Where could we have a high-visibility garden in Milwaukee? City Hall certainly won’t work, as there’s no gardens there anyway. Perhaps the former Army Reserve site here in Bay View? What about the former Park East land?

A few people have noted that the Kilbourn Reservoir Victory Garden (no direct relation to the Shorewood-based Victory Garden Initiative) was started today. That’s a very good project for that neighborhood. (Apparently the article on that garden has been the most active article in the Riverwest Currents web site’s history.)

I’m reminded of something I read in today’s Journal Sentinel about the river cleanup that also happened today:

Amid the old shoes and clothes, rusting car parts and dirty bottles that were picked up by volunteers Saturday along the banks of the Menomonee River in Hoyt Park, Colin Brown discovered something in the mud that made him do a double take.

It was a cardboard sign that read: “The activist is not the man who says the river is dirty. The activist is the man who cleans up the river.”

Back to the Baltimore garden article, it’s worth noting that the food grown in the 2,000 square foot garden will go to feed the city’s hungry. That’s a laudable goal, and in my estimation one of the best uses of public land and resources. Why not use it to feed those who need it?

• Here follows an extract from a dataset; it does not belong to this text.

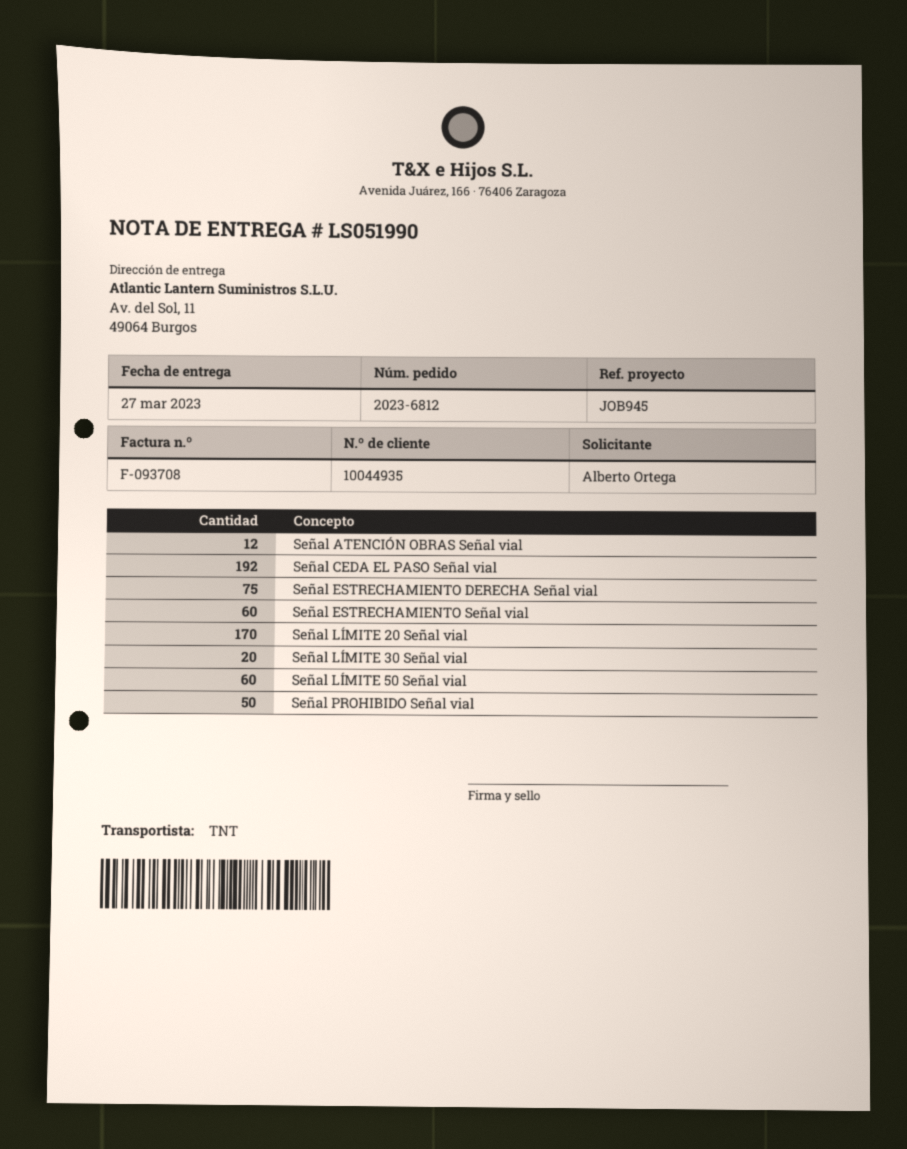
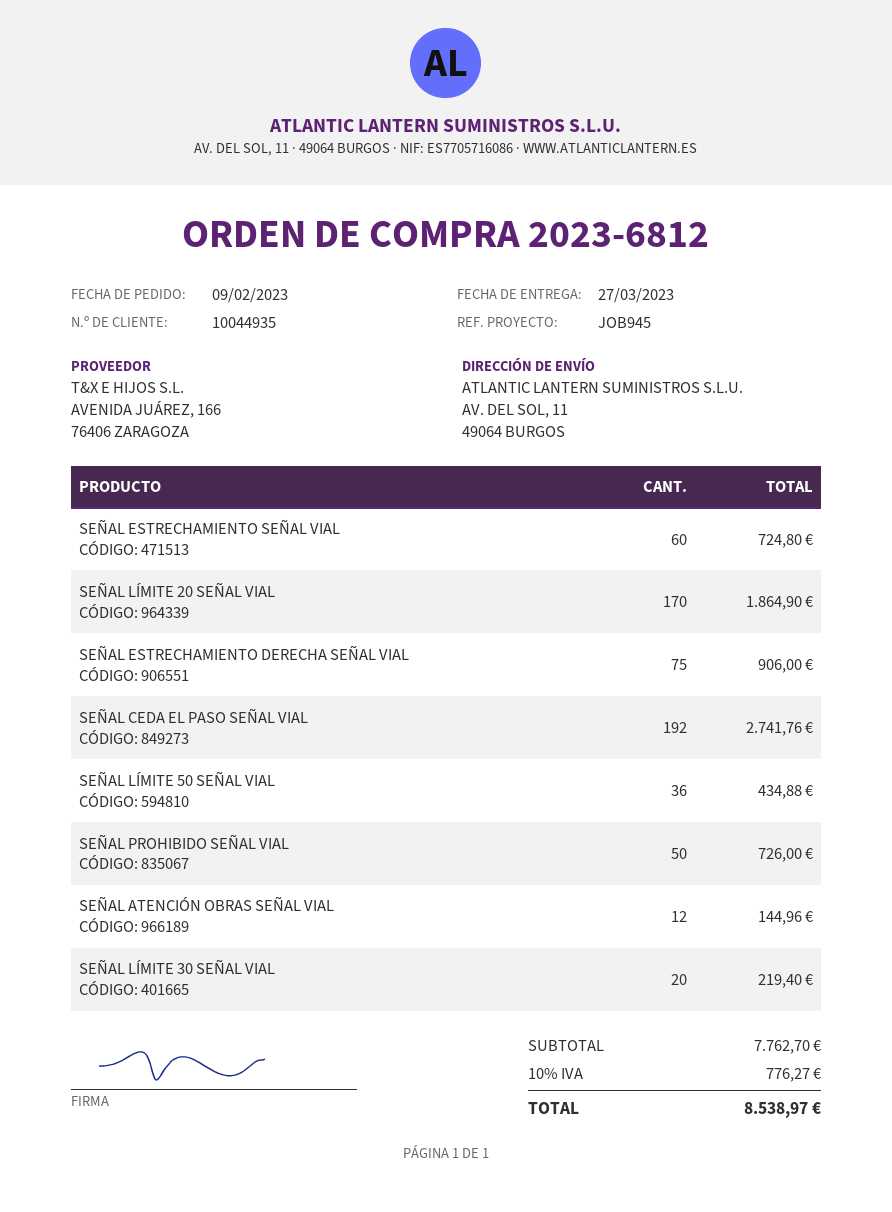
Señal LÍMITE 50 Señal vial: 60 -> 36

Also of note in the article is the list of how many places are getting on board with the public garden idea:

“This week, California first lady Maria Shriver announced plans for a vegetable garden at the Statehouse in Sacramento. Citizens in Flint, Mich., are planting a 2-acre vegetable garden in the middle of town. A garden is planned around the Kingston, N.Y., town hall, Doiron said, and the first family of Georgia is discussing an official garden. Maryland’s first lady, Katie O’Malley, is planning a vegetable garden for Government House in Annapolis, too, despite the abundance of shade trees.” [Emphasis added.]